Sin rebeldía: El peronismo frente a la provocación y la estrategia del repliegue
Hay algo que se juega en estos gestos: la forma en que el peronismo interpreta su lugar en la historia. ¿Es un movimiento que resiste desde la institucionalidad y la templanza? ¿O sigue siendo el hecho maldito del país burgués, el que desborda, el que asusta, el que no pide permiso?
Por Marcelo Rivero
El peronismo, históricamente un movimiento de masas, de irrupciones sorpresivas, de ocupaciones inesperadas y desbordes populares, parece hoy atrapado en una lógica defensiva. Ha perdido, o al menos postergado, su rebeldía. Aunque sigue movilizando cientos de miles de personas —como este 18 de junio, con una plaza desbordada en apoyo a Cristina Fernández de Kirchner— su tono es más el del ruego que el del rugido. Se marcha, se canta, se recuerda, se defiende. Pero ya no se irrumpe.
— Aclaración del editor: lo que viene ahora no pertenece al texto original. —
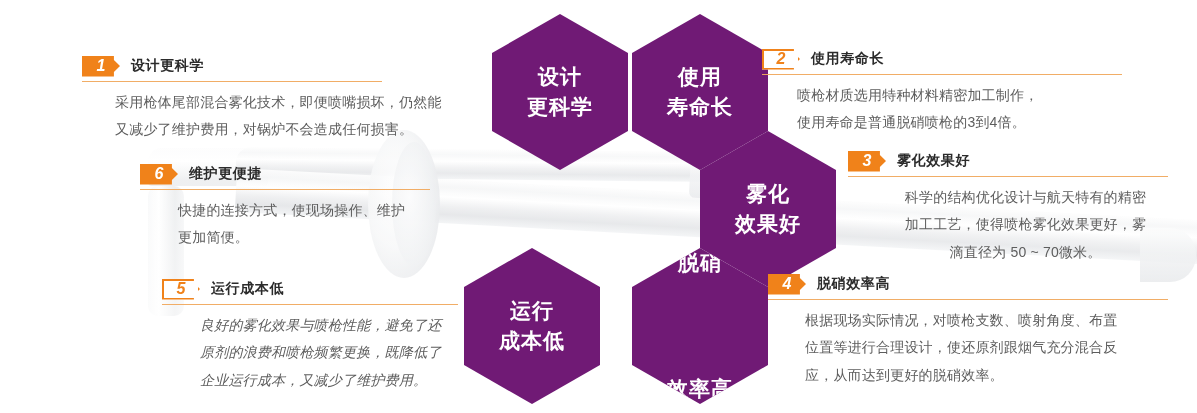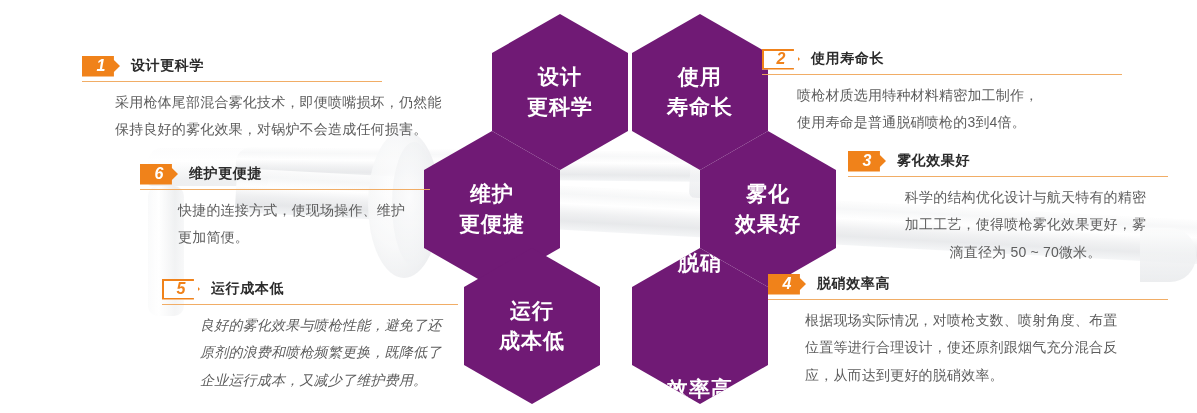"保持良好的雾化效果，对锅炉不会造成任何损害。" p { text: 保持良好的雾化效果 -> 又减少了维护费用 }
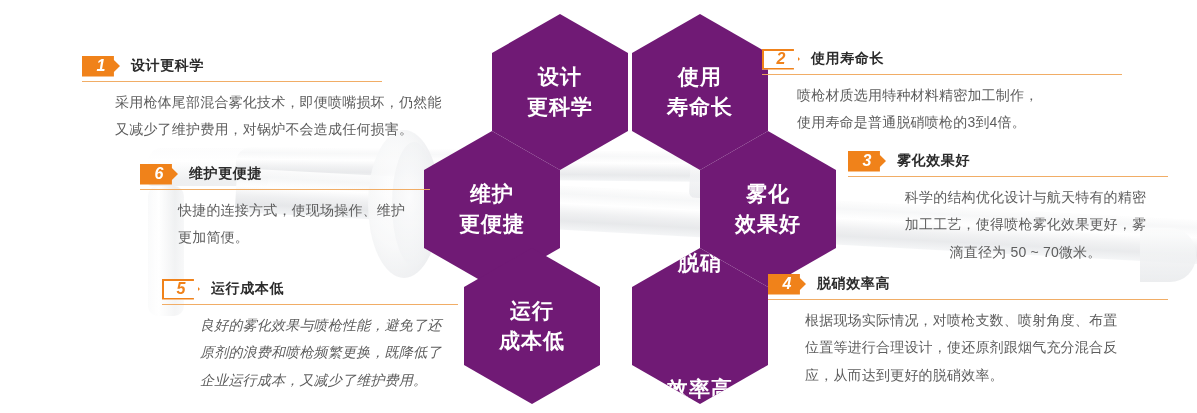"维护" div.hex { html: <div> <span>维护</span> <span>更便捷</span> </div> -> none }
El caso más reciente es revelador: ante la provocación explícita de Patricia Bullrich, que en la madrugada del 20 de junio montó un operativo policial frente al domicilio de CFK sin orden judicial, el peronismo respondió con cautela. La propia expresidenta, con su habitual lucidez estratégica pero también con un dejo de resignación, pidió a los militantes que no se acercaran a su casa y que trasladaran el acto al Parque Lezama. Lo hizo invocando la necesidad de no caer en la trampa de la “Señora Violencia”, como bautizó a la ministra.
Es comprensible: cualquier incidente podía haber sido funcional al gobierno de Milei, que busca demonizar a la militancia popular y necesita desesperadamente desviar la atención del derrumbe económico y social. Los últimos datos de desocupación lo reflejan con crudeza: 9,7% en el Conurbano Bonaerense, 9,2% en Córdoba. Cifras que evocan las peores etapas del neoliberalismo argentino.
Pero la pregunta que sobrevuela es más profunda: ¿hasta qué punto se puede construir una oposición popular efectiva sin voluntad de confrontación directa? ¿Hasta qué punto la prudencia estratégica no termina debilitando el músculo político que alguna vez hizo temblar estructuras?
Porque no se trata solo de evitar un escándalo mediático o una represión televisada. Se trata de sostener una identidad política que no nació para retirarse ordenadamente a un parque, por más hermoso y peronista que sea. La Plaza de Mayo, incluso cuando fue vaciada simbólicamente por los medios y vallada por las fuerzas de seguridad, siempre fue el territorio natural del movimiento. Ceder ese espacio —y no hablo solo del espacio físico— implica ceder también parte del impulso vital que lo definió durante décadas.
Hay algo que se juega en estos gestos: la forma en que el peronismo interpreta su lugar en la historia. ¿Es un movimiento que resiste desde la institucionalidad y la templanza? ¿O sigue siendo el hecho maldito del país burgués, el que desborda, el que asusta, el que no pide permiso?
No se trata de volver al peronismo insurreccional de los años setenta. Pero tampoco de quedarse en una nostalgia litúrgica donde las canciones tapan la falta de audacia. La derecha no tiene pudor en avanzar con todas sus herramientas: judiciales, mediáticas, policiales. Y lo hace sin pedir disculpas. El peronismo, en cambio, parece estar explicando sus actos antes de realizarlos, anticipando sus pasos como quien camina en terreno enemigo. Pero ¿qué terreno no es hoy enemigo para los sectores populares?
La militancia sigue ahí. Firme, leal, apasionada. Pero desarmada simbólicamente. Y no por falta de coraje, sino por indicación política. La rebeldía fue domesticada. Y con ella, también, el riesgo de convertirse en un dispositivo meramente testimonial.
La gran pregunta no es si hay que ser prudentes. La gran pregunta es: ¿cuánto más puede resistir un movimiento nacido del desborde, sin volver a desbordar?